's Morgens als het om 5 uur langzaam aan licht wordt, steekt Abel zijn hoofd over de rand van het stapelbed en zwaait hij naar beneden:"Hoi oma!" en als Luuk wakker wordt kruipt ie nog even slaperig bij mij in bed, hij is meer een knuffelaar dan Abel. Dat is zó'n dierbaar moment, dat warme lijfje tegen me aan, het roept herinneringen op aan de tijd dat ónze kinderen klein waren. Nog even de rust voor de hectiek van de dag begint.
Overdag barsten ze van de energie en nu Abel vakantie heeft en Luuk alleen van 7 tot 11 uur op school zit, zijn ze veel samen. Ze doen álles samen en niets zonder elkaar, er zijn drie stadia te onderscheiden.
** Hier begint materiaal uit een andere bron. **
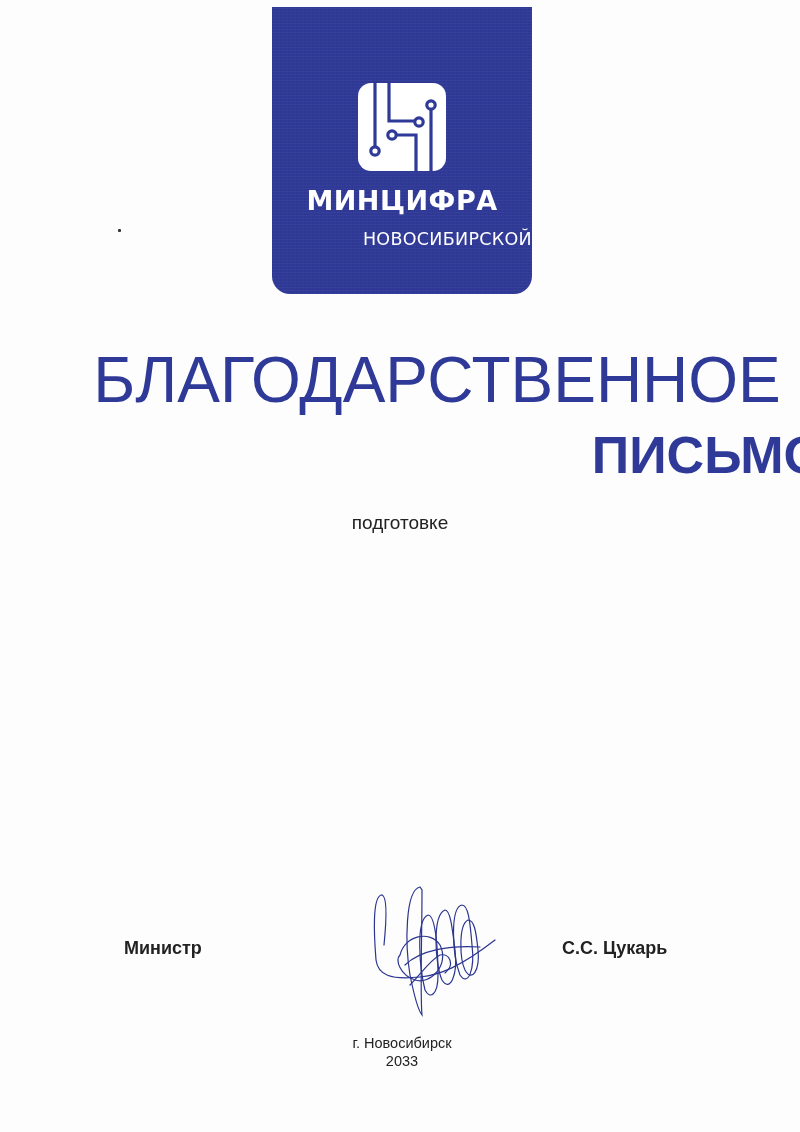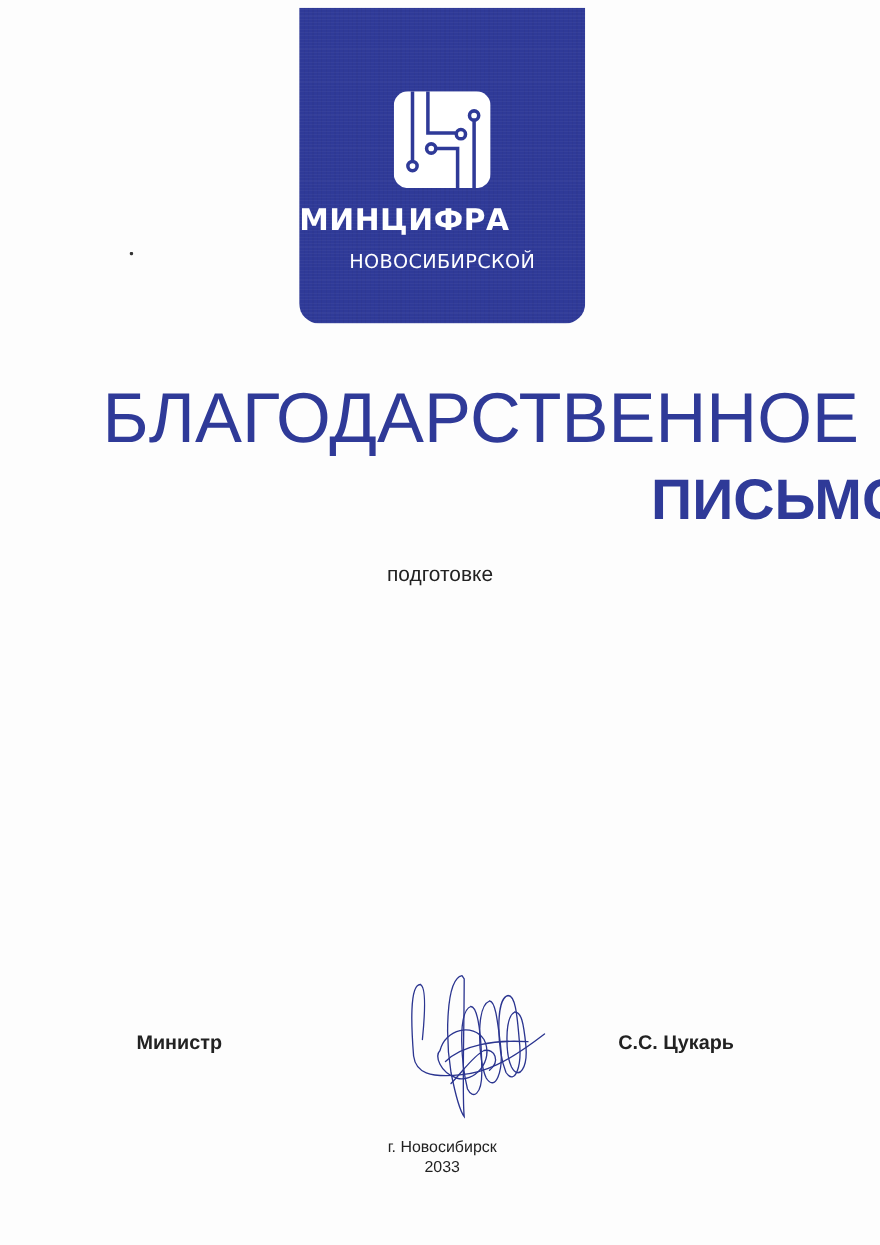--- a/index.html
+++ b/index.html
@@ -19,7 +19,7 @@
   }
   .logo-icon { position: absolute; left: 86px; top: 76px; width: 88px; height: 88px; }
   .logo-title {
-    position: absolute; left: 0; width: 100%; top: 178px; text-align: left;
+    position: absolute; left: 0; width: 100%; top: 178px; text-align: center;
     color: #fff; font-weight: bold; font-size: 27px; letter-spacing: 0.5px;
     font-family: "DejaVu Sans", sans-serif;
   }

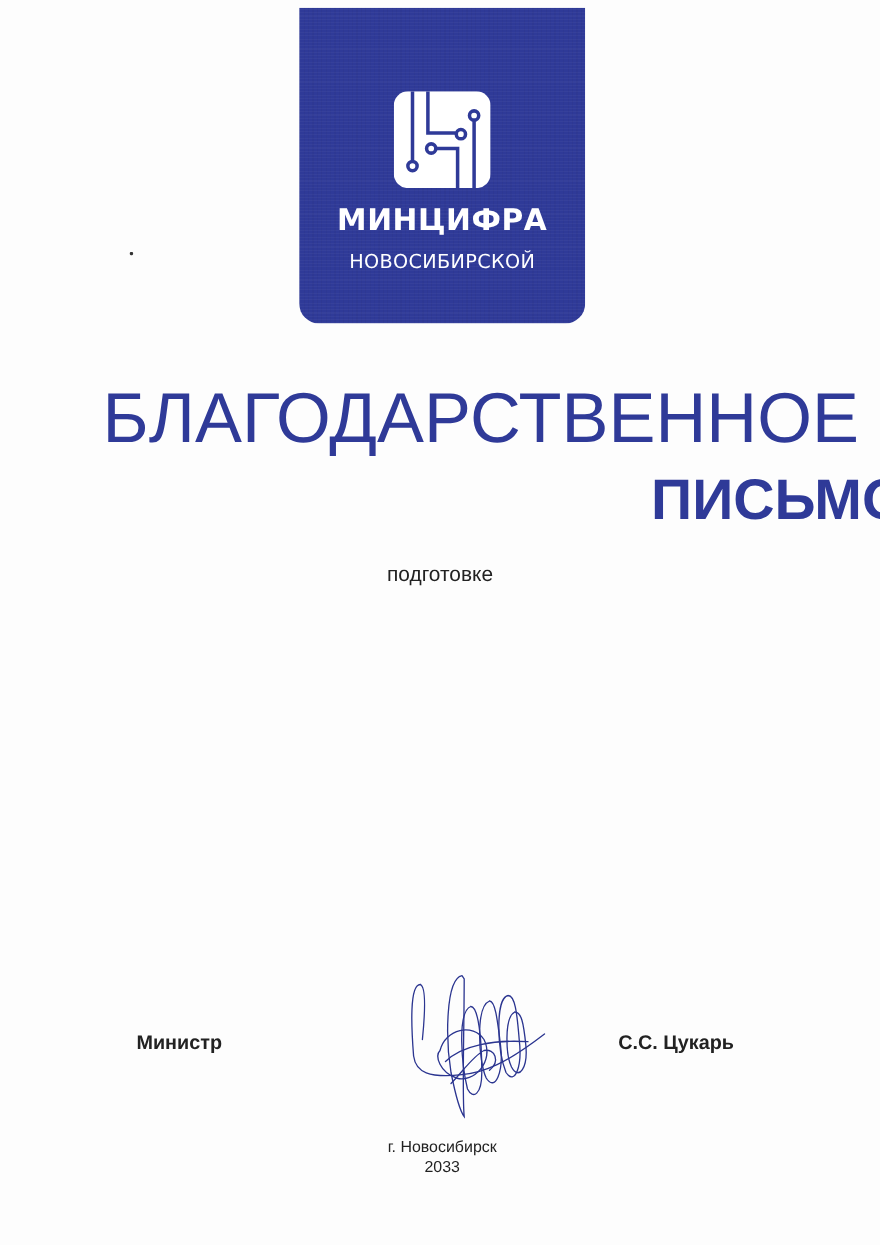--- a/index.html
+++ b/index.html
@@ -24,7 +24,7 @@
     font-family: "DejaVu Sans", sans-serif;
   }
   .logo-sub {
-    position: absolute; left: 0; width: 100%; text-align: center;
+    position: absolute; left: 0; width: 100%; text-align: right;
     color: #fff; font-size: 17.5px; letter-spacing: 0.3px;
     font-family: "DejaVu Sans", sans-serif; line-height: 18px;
   }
samen zoet spelen of knutselen
waarna het volgende stadium al te voorspellen valt: geruzie, of zoals moeder Lies al bij ónze kinderen zei:"dat loopt op katjesspul uit!" (een uitdrukking die ik in mijn opvoeding niet heb meegekregen en waarvan ik niet weet of het een bestaande uitdrukking is).
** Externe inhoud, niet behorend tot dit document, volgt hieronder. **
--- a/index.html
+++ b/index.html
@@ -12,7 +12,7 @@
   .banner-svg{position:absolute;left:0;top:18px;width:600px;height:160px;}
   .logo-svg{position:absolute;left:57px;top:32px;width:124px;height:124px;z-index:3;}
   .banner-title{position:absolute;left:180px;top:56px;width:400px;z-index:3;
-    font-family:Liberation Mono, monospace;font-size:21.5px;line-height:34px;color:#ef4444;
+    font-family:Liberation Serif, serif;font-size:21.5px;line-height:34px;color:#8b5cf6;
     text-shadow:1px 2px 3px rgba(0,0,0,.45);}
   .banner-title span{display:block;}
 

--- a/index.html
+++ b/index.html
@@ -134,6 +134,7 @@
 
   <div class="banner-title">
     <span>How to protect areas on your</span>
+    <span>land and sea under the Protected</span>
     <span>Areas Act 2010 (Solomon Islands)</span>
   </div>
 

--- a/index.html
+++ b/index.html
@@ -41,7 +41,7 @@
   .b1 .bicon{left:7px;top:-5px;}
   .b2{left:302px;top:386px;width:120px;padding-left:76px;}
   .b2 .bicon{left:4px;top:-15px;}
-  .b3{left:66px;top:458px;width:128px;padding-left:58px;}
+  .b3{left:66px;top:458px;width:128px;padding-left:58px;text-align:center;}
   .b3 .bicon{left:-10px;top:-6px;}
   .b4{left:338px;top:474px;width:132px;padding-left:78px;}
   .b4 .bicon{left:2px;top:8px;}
Dát is het moment om in te grijpen, een passende oplossing wordt dan geboden door de trampoline. Zo springen ze de energie eruit en stoeien ze veelal verder, waarbij de ruzie vergeten wordt.
Deze weken wisselen Hanneke, Maarten, Melissa (de au pair) en ik elkaar af om brandjes te blussen en ruzietjes te sussen.
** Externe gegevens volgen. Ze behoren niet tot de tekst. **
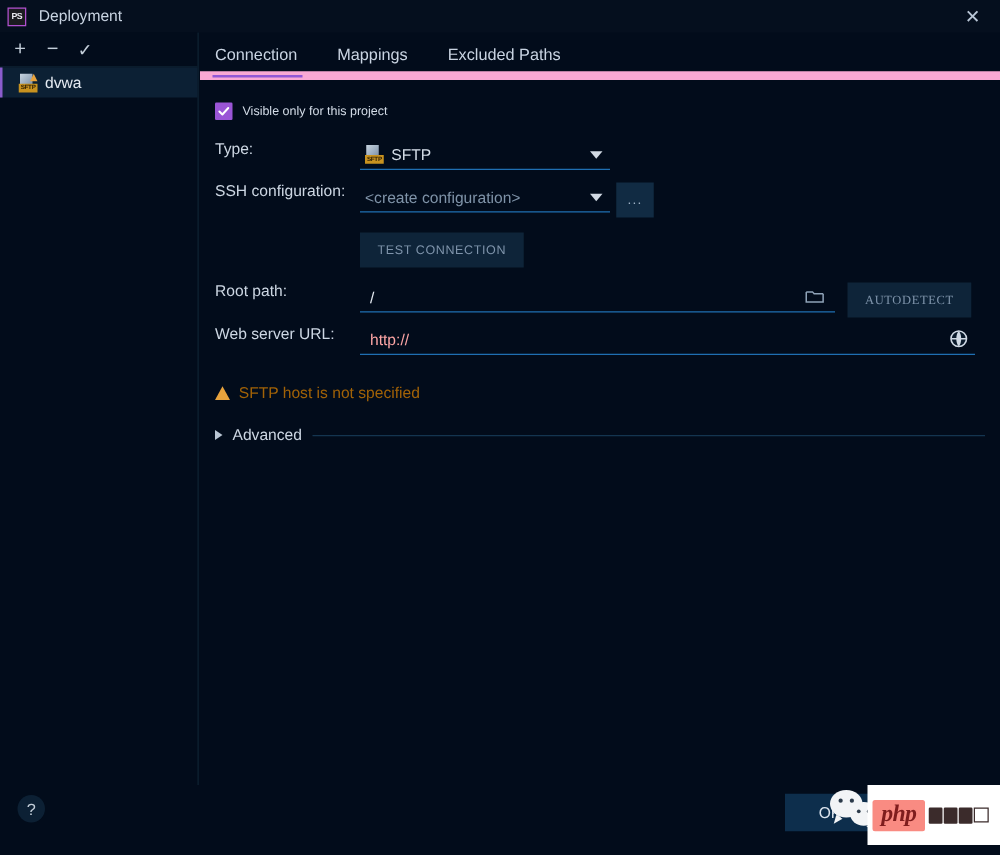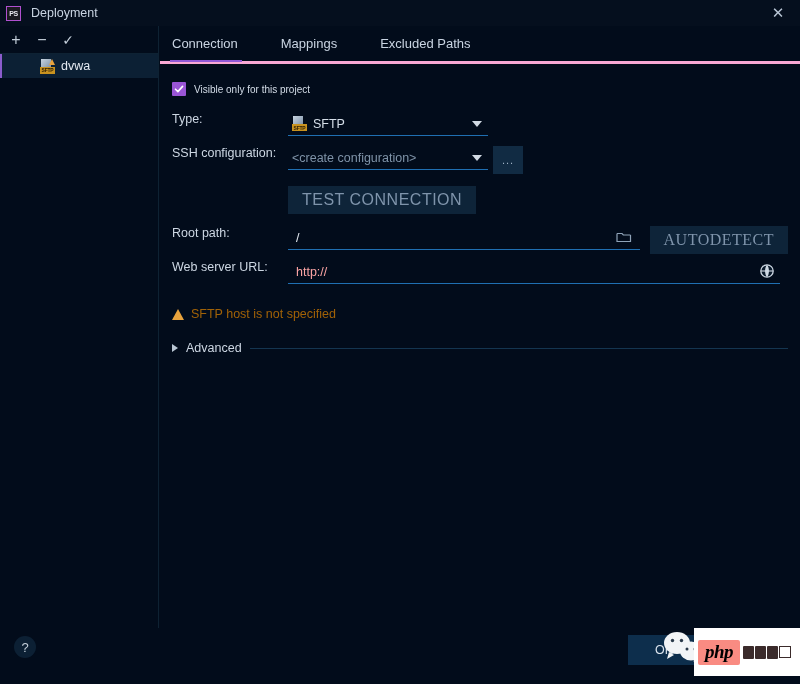--- a/index.html
+++ b/index.html
@@ -87,8 +87,8 @@
 
   .tabs {
     position: relative; height: 38px;
-    display: flex; align-items: flex-start; gap: 15px; padding-top: 10px;
-    border-bottom: 3px solid #f9a8d4;
+    display: flex; align-items: flex-start; gap: 4px; padding-top: 10px;
+    border-bottom: 7px solid #f9a8d4;
   }
   .tab {
     position: relative; padding: 0 14px 11px 14px;

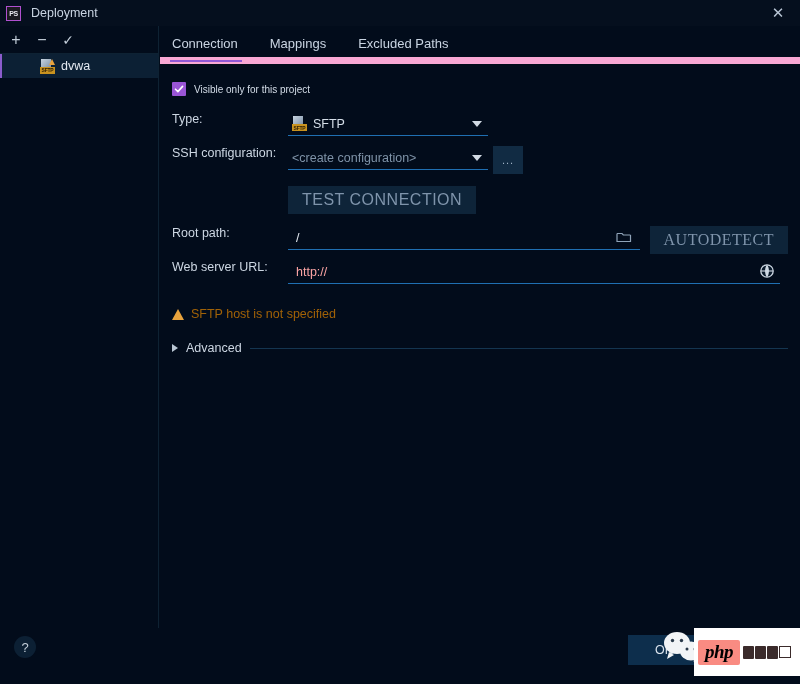--- a/index.html
+++ b/index.html
@@ -54,7 +54,7 @@
 
   .side-item {
     position: relative; height: 24px; display: flex; align-items: center;
-    padding-left: 40px; gap: 6px;
+    padding-left: 15px; gap: 6px;
     background: #0c2034;
   }
   .side-item::before {

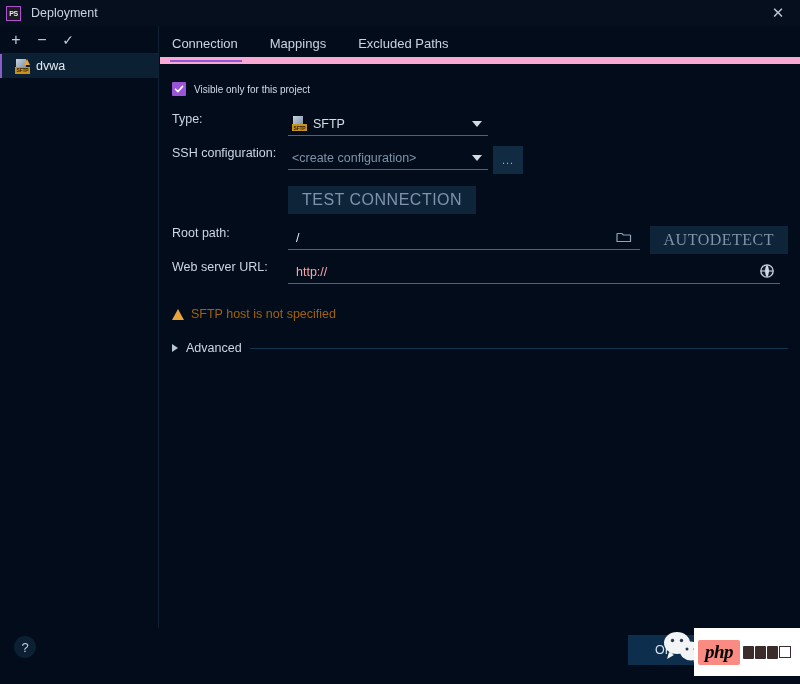--- a/index.html
+++ b/index.html
@@ -152,7 +152,7 @@
 
   .btn-flat {
     background: #0e2439; color: #7f94ab;
-    font-size: 16px; letter-spacing: 0.5px;
+    font-size: 10px; letter-spacing: 0.5px;
     height: 28px; padding: 0 14px;
     display: inline-flex; align-items: center; justify-content: center;
   }

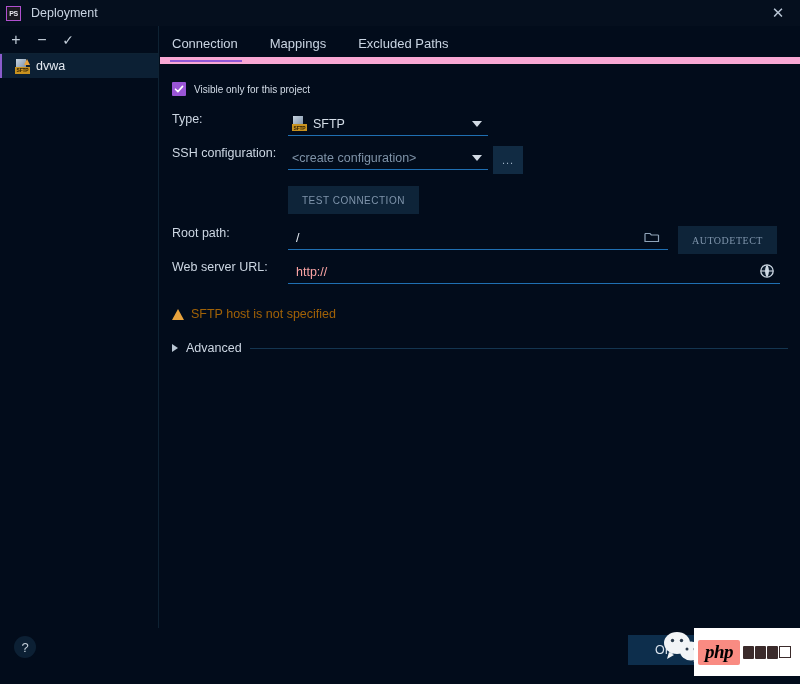--- a/index.html
+++ b/index.html
@@ -219,7 +219,7 @@
     display: flex; align-items: center; padding-left: 4px; gap: 3px;
   }
   .php-badge {
-    background: #f98b82; color: #000000;
+    background: #f98b82; color: #7f1d1d;
     font-style: italic; font-weight: bold; font-size: 19px;
     padding: 1px 7px 2px 7px; border-radius: 2px;
     font-family: "Liberation Serif", serif;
En dan is het vier uur: kijktijd tot we gaan eten om vijf uur - half zes en dan daalt de rust neer en staren ze alleen nog maar naar de televisie (en worden we weer knettergek van de tekenfilm geluiden!)
Na het eten is het voorlezen, pyamaatjes aan, tandjes poetsen en dan is het opeens stil en geniet ik moe maar voldaan na op de bank met een beker koffie.
PS Het zijn wel echt biologen-kinderen, welke 6 jarige noemt zijn knuffel David Attenborough?